═══ Supplied records

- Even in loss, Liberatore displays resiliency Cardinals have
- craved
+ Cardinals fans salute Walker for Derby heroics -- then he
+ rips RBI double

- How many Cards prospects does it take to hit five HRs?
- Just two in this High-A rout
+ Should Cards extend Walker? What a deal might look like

══════

Scanning the data above, copy out every line where "Cards" is found.

- How many Cards prospects does it take to hit five HRs?
+ Should Cards extend Walker? What a deal might look like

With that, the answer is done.